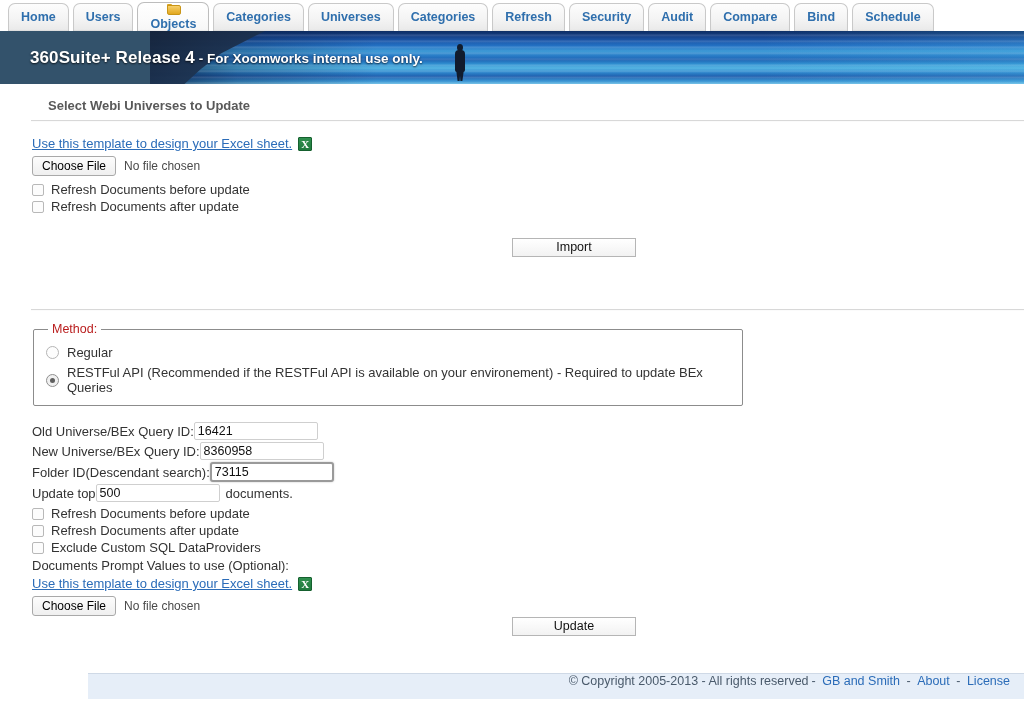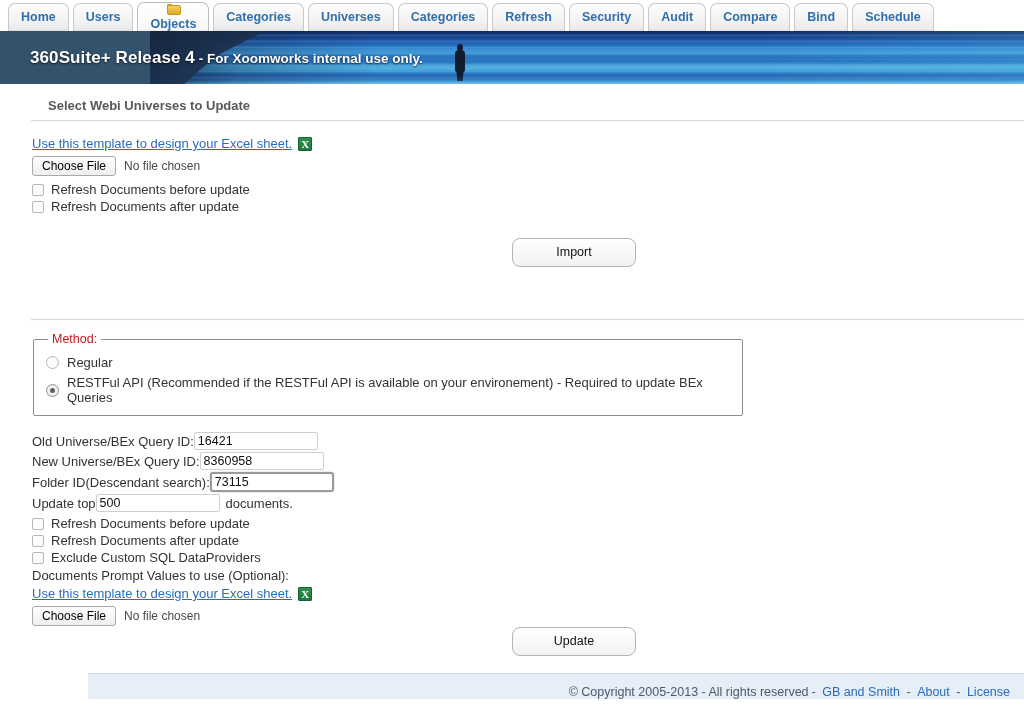"Import" .action-btn { border-radius: 8px -> 0; height: 29px -> 19px }
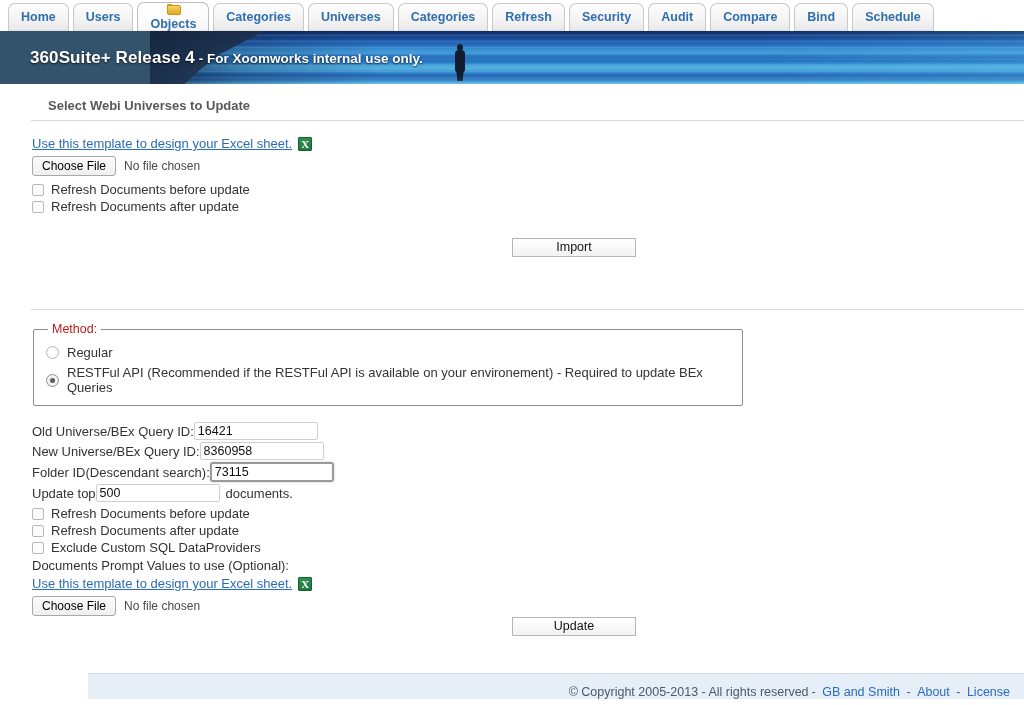"© Copyright 2005-2013 - All" .footer { align-items: flex-end -> flex-start }
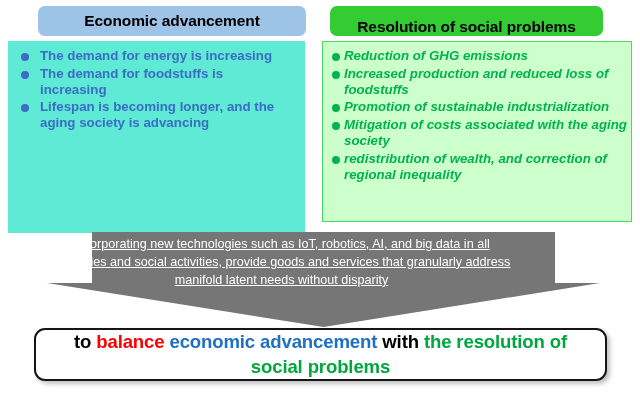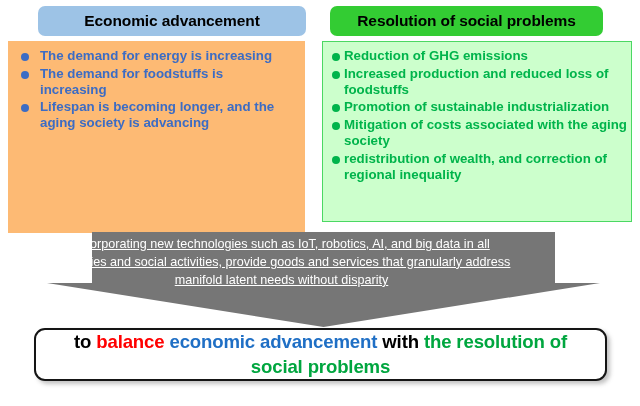"Resolution of social problems" #social-panel-header { align-items: none -> flex-end }
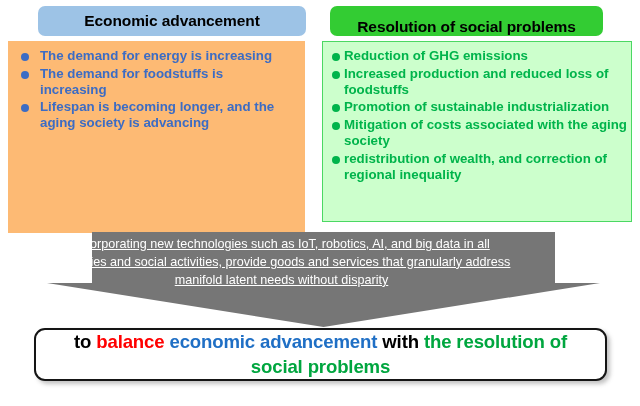"The demand for energy is" #economic-panel-body { background: #fdba74 -> #5eead4 }
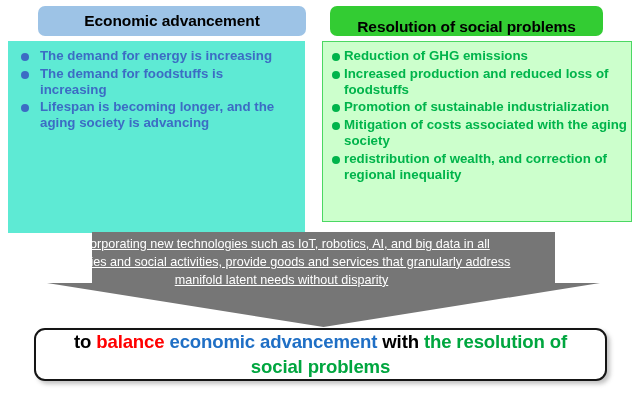"Reduction of GHG emissions" #social-panel-body { font-style: none -> italic }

YOUR GOAL: Copy the whole listing exactly, excluding the pictures in it.

RESULT FOR THIS TASK:
"Import" .action-btn { border-radius: 8px -> 0; height: 29px -> 19px }
"© Copyright 2005-2013 - All" .footer { align-items: flex-end -> flex-start }
"Resolution of social problems" #social-panel-header { align-items: none -> flex-end }
"The demand for energy is" #economic-panel-body { background: #fdba74 -> #5eead4 }
"Reduction of GHG emissions" #social-panel-body { font-style: none -> italic }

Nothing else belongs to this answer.